**What the task asks:** Search the records for lines that contain the word "raspberry". Copy them all.

**Information provided:**
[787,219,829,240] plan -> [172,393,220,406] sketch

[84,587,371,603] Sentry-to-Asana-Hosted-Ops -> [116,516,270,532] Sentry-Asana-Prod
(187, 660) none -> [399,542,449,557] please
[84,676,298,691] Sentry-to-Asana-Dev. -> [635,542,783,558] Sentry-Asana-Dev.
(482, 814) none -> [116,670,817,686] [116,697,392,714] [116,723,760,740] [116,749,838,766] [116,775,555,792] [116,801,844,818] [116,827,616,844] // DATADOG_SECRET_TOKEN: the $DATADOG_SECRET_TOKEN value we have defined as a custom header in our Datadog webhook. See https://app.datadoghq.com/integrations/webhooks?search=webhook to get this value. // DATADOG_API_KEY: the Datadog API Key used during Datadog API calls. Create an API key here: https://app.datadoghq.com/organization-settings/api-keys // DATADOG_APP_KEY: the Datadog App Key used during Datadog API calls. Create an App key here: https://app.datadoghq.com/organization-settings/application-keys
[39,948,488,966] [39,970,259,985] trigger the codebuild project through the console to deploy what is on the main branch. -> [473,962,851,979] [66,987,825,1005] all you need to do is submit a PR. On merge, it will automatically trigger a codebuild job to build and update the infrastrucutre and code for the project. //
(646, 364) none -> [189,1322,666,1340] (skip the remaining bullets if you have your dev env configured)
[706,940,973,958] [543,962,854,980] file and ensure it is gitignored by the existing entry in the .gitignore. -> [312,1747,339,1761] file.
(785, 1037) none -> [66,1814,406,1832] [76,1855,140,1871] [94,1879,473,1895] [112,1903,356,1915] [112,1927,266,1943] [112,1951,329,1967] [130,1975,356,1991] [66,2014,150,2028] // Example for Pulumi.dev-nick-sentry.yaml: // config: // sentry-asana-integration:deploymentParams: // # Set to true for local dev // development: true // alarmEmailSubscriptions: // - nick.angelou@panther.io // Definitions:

--

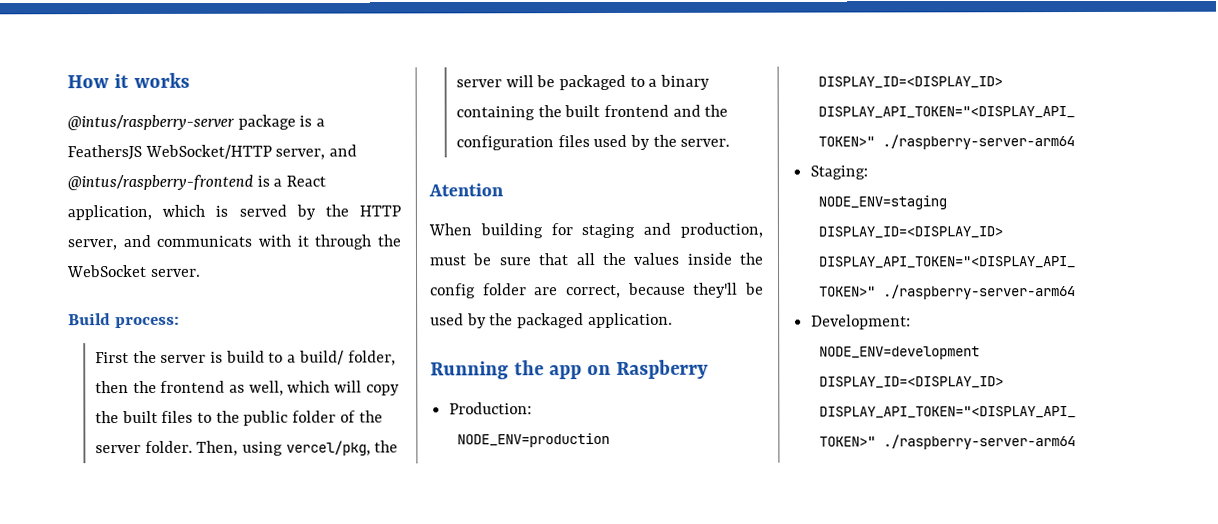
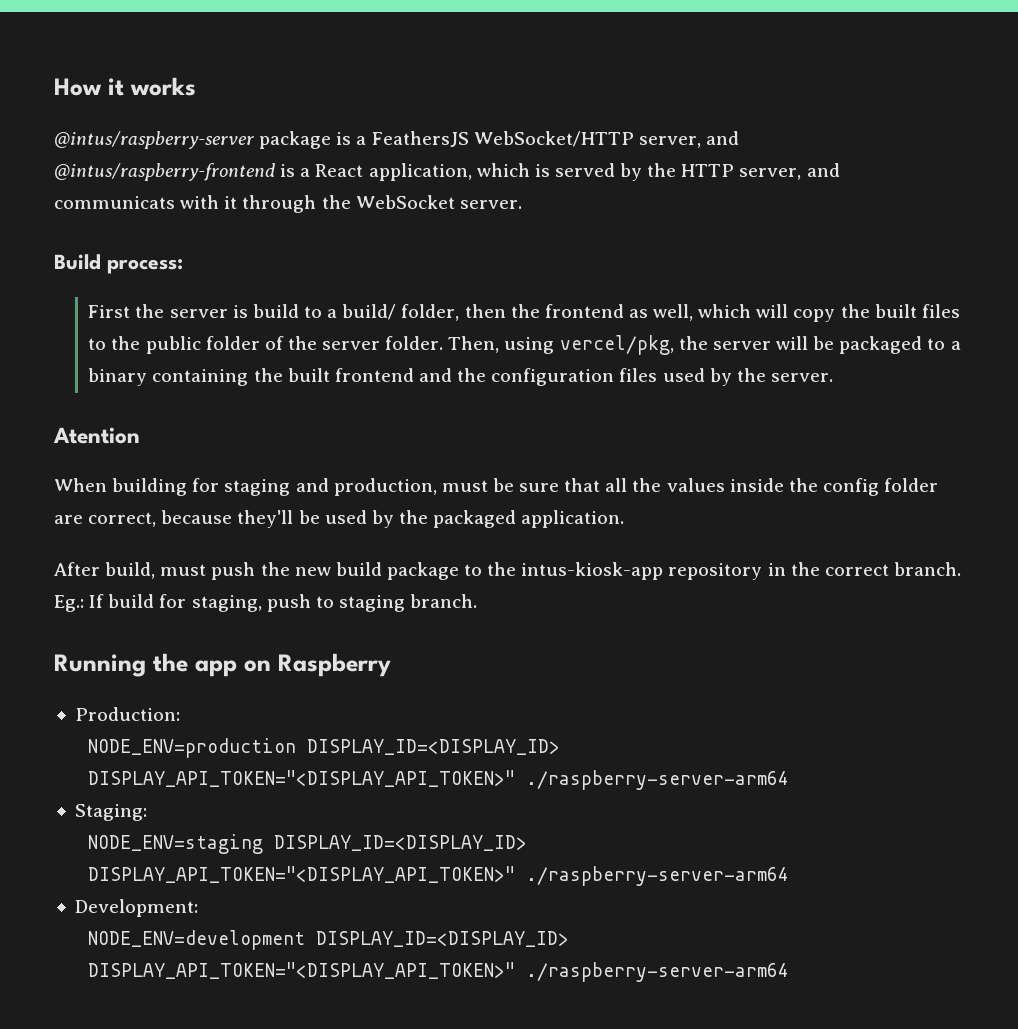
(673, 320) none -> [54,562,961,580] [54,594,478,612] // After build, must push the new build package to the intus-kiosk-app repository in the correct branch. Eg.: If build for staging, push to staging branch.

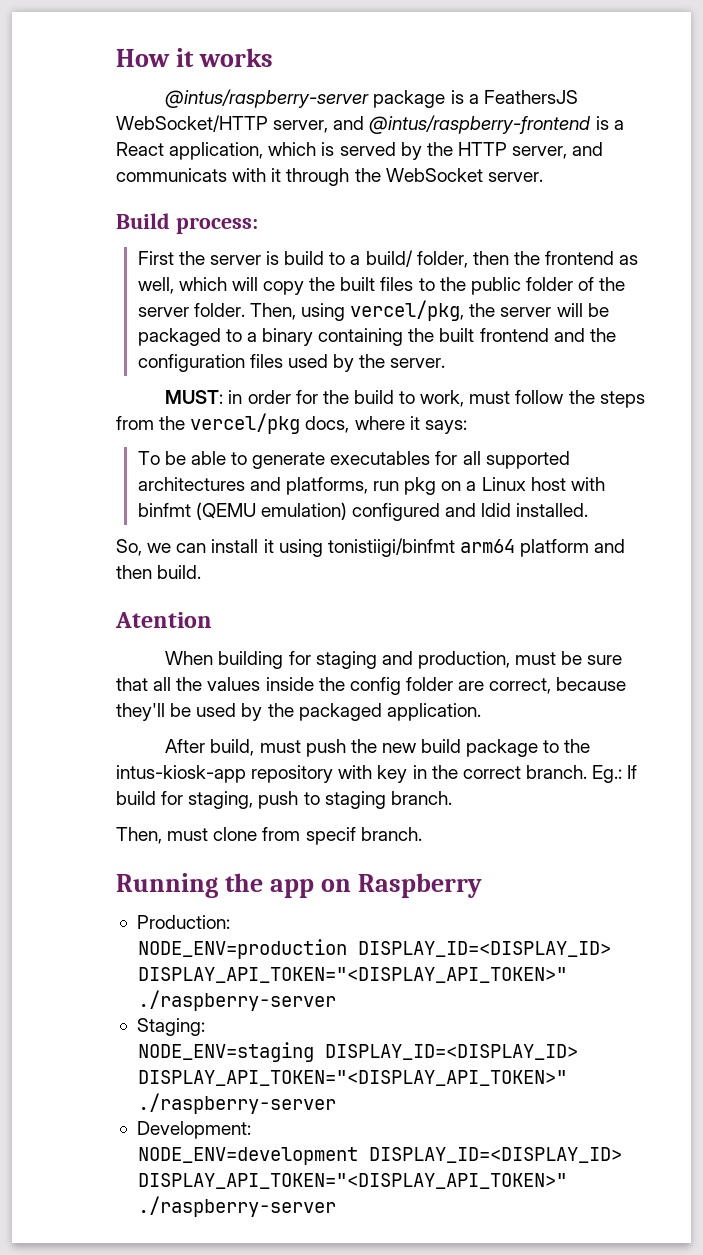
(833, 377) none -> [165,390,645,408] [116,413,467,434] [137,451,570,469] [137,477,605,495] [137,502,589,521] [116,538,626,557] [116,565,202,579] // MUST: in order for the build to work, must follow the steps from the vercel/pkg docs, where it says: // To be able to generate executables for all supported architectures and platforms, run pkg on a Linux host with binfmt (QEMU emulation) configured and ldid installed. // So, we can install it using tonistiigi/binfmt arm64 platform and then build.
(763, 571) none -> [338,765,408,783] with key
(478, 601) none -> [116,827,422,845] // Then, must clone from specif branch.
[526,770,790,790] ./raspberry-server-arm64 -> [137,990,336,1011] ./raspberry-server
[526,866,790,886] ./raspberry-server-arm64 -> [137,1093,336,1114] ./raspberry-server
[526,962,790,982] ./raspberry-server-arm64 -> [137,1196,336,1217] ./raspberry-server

**The completed task:**
[526,770,790,790] ./raspberry-server-arm64 -> [137,990,336,1011] ./raspberry-server
[526,866,790,886] ./raspberry-server-arm64 -> [137,1093,336,1114] ./raspberry-server
[526,962,790,982] ./raspberry-server-arm64 -> [137,1196,336,1217] ./raspberry-server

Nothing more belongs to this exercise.